▸ Task to complete: Starting at the first line of the records below, transcribe each line exactly, ending with the line that contains "[100,1619,271,1642] Support/keaclient ->".

▸ Structured diff data:
------------------------------------------------------------------------
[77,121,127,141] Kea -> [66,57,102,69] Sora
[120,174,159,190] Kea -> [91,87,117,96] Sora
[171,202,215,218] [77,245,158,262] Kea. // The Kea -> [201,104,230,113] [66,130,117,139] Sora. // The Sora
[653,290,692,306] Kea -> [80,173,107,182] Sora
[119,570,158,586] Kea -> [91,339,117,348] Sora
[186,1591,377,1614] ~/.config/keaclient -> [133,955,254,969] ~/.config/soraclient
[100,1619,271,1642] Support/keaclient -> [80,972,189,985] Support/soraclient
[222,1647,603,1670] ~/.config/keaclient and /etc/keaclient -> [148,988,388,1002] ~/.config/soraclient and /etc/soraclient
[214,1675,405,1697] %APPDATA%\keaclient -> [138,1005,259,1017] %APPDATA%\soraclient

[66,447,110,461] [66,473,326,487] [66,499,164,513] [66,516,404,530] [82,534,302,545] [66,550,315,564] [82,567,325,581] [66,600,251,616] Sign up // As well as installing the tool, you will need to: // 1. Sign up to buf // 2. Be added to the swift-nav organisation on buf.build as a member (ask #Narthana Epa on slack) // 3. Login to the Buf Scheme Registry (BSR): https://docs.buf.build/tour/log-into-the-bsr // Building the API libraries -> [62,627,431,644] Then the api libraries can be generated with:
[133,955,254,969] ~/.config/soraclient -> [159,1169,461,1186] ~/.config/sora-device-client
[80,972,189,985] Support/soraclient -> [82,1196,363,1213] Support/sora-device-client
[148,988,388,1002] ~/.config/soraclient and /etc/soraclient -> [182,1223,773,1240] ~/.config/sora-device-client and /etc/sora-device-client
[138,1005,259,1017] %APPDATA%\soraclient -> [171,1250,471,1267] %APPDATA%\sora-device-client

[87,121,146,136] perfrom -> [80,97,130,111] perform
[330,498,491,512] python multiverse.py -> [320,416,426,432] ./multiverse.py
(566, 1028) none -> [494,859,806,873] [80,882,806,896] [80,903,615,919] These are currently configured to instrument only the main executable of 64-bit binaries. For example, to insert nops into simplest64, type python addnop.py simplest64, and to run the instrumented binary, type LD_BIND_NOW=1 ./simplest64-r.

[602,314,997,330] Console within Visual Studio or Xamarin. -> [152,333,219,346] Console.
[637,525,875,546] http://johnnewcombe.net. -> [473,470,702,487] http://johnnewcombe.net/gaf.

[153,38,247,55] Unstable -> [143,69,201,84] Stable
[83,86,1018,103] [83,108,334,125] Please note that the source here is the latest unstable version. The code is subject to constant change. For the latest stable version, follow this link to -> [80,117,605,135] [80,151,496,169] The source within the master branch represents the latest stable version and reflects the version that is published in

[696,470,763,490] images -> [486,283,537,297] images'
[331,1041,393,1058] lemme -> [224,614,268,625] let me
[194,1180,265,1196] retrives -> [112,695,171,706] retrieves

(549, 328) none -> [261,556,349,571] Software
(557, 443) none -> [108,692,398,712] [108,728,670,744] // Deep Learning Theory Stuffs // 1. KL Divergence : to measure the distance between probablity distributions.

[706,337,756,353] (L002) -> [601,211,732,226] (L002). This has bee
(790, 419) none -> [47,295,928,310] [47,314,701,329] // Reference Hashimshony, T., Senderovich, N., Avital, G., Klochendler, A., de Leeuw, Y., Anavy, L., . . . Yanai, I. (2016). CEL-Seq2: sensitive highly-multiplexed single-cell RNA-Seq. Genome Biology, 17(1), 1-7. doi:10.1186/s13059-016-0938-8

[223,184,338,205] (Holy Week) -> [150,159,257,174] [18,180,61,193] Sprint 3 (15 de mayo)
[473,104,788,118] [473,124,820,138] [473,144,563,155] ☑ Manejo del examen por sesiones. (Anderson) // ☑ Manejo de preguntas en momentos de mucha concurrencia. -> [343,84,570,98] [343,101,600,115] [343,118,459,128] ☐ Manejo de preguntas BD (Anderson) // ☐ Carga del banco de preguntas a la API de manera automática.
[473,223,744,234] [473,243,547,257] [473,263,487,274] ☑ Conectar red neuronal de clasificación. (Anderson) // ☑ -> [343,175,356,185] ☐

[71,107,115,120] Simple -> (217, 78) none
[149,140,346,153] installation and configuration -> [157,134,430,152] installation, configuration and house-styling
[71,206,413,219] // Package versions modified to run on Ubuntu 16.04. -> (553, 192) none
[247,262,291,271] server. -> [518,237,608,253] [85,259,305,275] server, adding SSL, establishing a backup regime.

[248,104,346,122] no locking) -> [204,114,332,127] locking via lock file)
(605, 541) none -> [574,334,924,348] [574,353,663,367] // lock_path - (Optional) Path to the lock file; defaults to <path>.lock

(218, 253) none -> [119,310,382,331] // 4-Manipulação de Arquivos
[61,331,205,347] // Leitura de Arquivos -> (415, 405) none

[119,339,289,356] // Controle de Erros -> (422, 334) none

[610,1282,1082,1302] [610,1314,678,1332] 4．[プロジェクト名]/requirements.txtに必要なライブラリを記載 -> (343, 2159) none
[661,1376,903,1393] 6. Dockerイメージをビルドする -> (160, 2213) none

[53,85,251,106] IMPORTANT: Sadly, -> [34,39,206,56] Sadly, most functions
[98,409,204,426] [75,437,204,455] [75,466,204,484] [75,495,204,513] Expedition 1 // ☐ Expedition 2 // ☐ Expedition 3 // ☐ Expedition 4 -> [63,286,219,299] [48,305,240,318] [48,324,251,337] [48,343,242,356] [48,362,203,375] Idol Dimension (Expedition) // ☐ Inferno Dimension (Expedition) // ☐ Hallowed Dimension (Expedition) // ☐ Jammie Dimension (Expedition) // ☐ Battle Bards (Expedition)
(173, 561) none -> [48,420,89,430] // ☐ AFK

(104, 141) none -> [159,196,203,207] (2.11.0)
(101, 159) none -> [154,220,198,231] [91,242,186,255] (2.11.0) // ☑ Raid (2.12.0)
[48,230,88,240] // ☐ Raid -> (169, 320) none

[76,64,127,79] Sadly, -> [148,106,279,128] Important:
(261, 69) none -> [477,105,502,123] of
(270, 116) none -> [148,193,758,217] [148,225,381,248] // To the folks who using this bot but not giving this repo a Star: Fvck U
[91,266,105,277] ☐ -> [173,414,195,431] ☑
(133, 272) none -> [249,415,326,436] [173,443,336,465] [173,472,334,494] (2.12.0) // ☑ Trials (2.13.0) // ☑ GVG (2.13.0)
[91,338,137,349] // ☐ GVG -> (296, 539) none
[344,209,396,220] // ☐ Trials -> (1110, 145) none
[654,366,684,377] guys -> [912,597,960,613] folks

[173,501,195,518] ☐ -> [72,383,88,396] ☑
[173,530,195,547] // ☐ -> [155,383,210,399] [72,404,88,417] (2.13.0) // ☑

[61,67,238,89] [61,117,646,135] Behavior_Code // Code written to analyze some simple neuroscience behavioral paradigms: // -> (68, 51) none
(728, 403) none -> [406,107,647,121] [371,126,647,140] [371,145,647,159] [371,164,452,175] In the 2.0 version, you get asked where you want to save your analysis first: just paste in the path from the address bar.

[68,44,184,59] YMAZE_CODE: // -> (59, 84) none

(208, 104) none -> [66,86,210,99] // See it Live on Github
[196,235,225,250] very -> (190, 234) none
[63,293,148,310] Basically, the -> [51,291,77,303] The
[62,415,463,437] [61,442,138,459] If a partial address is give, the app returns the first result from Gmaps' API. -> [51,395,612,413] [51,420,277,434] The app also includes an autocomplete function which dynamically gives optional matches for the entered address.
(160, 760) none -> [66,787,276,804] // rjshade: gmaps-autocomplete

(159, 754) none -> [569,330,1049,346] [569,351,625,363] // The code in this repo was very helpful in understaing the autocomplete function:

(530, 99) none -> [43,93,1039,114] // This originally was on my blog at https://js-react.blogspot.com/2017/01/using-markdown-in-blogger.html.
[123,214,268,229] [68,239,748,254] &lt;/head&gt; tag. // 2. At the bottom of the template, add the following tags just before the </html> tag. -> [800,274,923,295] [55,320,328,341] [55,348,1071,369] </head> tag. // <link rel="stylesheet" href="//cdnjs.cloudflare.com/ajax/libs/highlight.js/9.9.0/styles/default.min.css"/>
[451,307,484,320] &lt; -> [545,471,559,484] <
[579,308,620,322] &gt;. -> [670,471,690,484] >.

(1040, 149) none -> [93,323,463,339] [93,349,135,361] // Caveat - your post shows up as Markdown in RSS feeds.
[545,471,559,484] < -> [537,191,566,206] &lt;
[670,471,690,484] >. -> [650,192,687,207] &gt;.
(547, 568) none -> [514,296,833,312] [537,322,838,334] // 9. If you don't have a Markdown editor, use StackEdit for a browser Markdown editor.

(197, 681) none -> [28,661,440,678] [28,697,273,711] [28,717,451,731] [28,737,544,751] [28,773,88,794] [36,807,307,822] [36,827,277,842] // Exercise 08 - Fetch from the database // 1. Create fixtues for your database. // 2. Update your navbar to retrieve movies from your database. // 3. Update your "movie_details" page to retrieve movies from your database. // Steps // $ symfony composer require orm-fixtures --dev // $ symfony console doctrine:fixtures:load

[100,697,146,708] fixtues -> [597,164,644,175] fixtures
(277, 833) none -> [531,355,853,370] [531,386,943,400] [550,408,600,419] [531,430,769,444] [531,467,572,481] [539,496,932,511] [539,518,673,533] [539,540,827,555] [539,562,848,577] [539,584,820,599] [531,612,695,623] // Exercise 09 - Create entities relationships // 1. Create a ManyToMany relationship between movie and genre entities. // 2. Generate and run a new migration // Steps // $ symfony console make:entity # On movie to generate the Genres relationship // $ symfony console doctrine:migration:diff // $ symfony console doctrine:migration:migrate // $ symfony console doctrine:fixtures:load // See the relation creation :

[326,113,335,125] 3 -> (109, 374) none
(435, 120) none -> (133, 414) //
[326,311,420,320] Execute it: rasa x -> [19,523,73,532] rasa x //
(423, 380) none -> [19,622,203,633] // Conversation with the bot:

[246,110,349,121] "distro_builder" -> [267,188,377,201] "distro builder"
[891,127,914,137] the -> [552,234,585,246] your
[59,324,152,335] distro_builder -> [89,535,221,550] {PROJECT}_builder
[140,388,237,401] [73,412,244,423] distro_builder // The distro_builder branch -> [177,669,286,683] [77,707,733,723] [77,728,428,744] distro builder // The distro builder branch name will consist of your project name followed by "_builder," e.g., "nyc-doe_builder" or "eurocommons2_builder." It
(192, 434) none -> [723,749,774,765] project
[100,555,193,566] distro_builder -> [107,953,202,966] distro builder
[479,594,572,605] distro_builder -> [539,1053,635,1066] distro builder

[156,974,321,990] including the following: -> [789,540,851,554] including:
------------------------------------------------------------------------
▸ Answer below:
[77,121,127,141] Kea -> [66,57,102,69] Sora
[120,174,159,190] Kea -> [91,87,117,96] Sora
[171,202,215,218] [77,245,158,262] Kea. // The Kea -> [201,104,230,113] [66,130,117,139] Sora. // The Sora
[653,290,692,306] Kea -> [80,173,107,182] Sora
[119,570,158,586] Kea -> [91,339,117,348] Sora
[186,1591,377,1614] ~/.config/keaclient -> [133,955,254,969] ~/.config/soraclient
[100,1619,271,1642] Support/keaclient -> [80,972,189,985] Support/soraclient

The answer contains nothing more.